[Saved entries]
%%
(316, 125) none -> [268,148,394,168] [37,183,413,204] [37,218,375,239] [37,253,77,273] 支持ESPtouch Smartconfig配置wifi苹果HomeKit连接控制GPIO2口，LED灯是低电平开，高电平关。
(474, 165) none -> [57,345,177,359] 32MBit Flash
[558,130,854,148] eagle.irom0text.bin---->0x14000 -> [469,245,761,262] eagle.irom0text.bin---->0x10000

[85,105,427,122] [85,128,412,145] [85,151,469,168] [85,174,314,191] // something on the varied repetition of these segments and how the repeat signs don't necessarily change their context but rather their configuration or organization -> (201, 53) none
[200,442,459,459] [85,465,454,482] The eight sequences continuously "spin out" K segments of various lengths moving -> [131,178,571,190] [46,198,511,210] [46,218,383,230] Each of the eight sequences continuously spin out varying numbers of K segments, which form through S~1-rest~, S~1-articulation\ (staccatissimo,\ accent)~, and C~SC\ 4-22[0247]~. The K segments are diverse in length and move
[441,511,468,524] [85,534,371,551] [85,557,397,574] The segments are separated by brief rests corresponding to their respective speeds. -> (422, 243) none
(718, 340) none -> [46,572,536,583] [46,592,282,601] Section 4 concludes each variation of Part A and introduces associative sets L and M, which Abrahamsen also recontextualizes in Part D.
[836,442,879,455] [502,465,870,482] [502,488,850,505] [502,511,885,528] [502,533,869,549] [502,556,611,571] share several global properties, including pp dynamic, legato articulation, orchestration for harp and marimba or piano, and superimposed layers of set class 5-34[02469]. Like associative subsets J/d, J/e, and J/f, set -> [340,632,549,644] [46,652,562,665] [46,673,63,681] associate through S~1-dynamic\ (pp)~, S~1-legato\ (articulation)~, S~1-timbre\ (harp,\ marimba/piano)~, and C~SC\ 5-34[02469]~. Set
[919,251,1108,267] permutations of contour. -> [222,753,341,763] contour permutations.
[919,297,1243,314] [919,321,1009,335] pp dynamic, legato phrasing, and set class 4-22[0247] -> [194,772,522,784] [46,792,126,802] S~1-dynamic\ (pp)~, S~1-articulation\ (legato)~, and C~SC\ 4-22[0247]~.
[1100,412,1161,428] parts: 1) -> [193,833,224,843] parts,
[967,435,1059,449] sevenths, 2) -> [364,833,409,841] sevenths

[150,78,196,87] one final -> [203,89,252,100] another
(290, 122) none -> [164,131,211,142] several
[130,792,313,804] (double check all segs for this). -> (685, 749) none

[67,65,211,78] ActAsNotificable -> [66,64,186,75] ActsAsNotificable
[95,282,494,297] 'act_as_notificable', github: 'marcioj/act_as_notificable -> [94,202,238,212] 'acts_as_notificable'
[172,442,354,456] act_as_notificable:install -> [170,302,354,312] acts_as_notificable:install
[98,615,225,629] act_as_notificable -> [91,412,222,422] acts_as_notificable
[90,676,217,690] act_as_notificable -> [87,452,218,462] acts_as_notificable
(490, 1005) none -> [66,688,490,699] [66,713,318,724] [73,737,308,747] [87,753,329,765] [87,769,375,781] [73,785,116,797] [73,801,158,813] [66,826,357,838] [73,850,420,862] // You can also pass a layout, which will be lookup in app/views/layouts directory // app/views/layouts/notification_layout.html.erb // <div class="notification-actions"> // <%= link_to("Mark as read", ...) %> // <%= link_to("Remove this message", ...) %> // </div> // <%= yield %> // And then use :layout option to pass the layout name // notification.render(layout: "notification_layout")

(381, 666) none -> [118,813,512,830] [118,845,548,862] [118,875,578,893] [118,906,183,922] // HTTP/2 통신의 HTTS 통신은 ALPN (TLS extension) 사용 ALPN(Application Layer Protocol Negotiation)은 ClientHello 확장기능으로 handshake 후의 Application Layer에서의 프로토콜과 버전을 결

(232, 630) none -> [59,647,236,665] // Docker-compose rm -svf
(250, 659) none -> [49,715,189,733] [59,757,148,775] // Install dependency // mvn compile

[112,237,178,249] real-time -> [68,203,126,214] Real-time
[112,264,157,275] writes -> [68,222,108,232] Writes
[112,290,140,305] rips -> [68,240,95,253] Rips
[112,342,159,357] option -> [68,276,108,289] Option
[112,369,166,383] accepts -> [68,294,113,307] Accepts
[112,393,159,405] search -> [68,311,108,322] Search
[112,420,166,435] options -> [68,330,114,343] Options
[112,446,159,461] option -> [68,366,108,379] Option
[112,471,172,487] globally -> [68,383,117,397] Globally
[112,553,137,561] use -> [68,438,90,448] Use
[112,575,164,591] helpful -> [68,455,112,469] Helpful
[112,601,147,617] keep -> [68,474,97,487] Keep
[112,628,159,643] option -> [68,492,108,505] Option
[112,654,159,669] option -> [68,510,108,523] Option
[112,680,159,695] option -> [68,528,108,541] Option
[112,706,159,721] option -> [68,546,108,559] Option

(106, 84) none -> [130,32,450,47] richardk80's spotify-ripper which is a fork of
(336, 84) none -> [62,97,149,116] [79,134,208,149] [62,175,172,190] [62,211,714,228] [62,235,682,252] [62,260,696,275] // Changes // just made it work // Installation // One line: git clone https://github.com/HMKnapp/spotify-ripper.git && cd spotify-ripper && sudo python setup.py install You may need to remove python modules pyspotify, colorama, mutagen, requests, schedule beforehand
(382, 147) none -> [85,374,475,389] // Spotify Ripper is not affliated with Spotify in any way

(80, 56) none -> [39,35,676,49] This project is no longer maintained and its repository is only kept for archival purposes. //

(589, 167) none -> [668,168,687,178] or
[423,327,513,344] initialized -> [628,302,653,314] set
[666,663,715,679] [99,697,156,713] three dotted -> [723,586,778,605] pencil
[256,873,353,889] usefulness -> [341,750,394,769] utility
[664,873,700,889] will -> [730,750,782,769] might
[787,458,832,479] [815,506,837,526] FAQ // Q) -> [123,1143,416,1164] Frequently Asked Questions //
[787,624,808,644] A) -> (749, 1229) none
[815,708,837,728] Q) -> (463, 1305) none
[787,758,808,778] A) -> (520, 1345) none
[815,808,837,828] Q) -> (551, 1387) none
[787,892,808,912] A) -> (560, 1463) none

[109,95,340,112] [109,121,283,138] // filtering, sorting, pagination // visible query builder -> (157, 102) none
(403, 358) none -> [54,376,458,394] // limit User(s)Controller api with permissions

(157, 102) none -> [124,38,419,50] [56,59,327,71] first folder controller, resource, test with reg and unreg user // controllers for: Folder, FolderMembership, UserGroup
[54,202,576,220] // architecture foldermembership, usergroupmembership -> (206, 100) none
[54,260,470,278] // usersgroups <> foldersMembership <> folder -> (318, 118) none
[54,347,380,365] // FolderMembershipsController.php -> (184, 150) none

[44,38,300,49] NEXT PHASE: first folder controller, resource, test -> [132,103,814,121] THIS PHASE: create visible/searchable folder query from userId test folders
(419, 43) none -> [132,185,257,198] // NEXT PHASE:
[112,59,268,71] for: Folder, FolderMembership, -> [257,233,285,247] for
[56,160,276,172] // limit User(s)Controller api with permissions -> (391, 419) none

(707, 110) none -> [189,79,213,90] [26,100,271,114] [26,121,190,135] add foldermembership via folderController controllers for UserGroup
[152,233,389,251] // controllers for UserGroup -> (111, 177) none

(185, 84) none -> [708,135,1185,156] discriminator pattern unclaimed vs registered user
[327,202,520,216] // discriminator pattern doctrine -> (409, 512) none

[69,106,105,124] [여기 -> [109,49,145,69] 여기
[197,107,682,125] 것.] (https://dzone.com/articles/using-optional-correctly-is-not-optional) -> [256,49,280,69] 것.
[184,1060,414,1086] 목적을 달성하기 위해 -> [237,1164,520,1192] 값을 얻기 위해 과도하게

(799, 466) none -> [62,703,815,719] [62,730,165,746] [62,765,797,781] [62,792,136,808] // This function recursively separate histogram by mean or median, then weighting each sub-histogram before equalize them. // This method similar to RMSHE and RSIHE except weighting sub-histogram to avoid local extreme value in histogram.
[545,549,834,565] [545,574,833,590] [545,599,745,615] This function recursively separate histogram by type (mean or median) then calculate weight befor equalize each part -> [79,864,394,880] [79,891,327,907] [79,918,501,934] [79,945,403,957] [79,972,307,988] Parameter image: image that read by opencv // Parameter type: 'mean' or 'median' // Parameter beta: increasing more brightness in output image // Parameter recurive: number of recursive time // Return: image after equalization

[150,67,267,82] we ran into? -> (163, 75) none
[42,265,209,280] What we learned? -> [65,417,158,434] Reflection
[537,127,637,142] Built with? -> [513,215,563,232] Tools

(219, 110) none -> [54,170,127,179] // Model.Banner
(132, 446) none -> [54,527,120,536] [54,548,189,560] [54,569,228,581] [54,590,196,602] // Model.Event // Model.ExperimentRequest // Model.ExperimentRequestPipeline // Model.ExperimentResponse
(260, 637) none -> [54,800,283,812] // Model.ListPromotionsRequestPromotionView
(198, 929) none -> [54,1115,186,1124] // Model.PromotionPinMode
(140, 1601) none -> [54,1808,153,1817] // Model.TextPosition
%%
◆ Instructions for the task ◆
When the word "segments" shows up in a line of the entries, pull that line out.

◆ Response area ◆
[85,105,427,122] [85,128,412,145] [85,151,469,168] [85,174,314,191] // something on the varied repetition of these segments and how the repeat signs don't necessarily change their context but rather their configuration or organization -> (201, 53) none
[200,442,459,459] [85,465,454,482] The eight sequences continuously "spin out" K segments of various lengths moving -> [131,178,571,190] [46,198,511,210] [46,218,383,230] Each of the eight sequences continuously spin out varying numbers of K segments, which form through S~1-rest~, S~1-articulation\ (staccatissimo,\ accent)~, and C~SC\ 4-22[0247]~. The K segments are diverse in length and move
[441,511,468,524] [85,534,371,551] [85,557,397,574] The segments are separated by brief rests corresponding to their respective speeds. -> (422, 243) none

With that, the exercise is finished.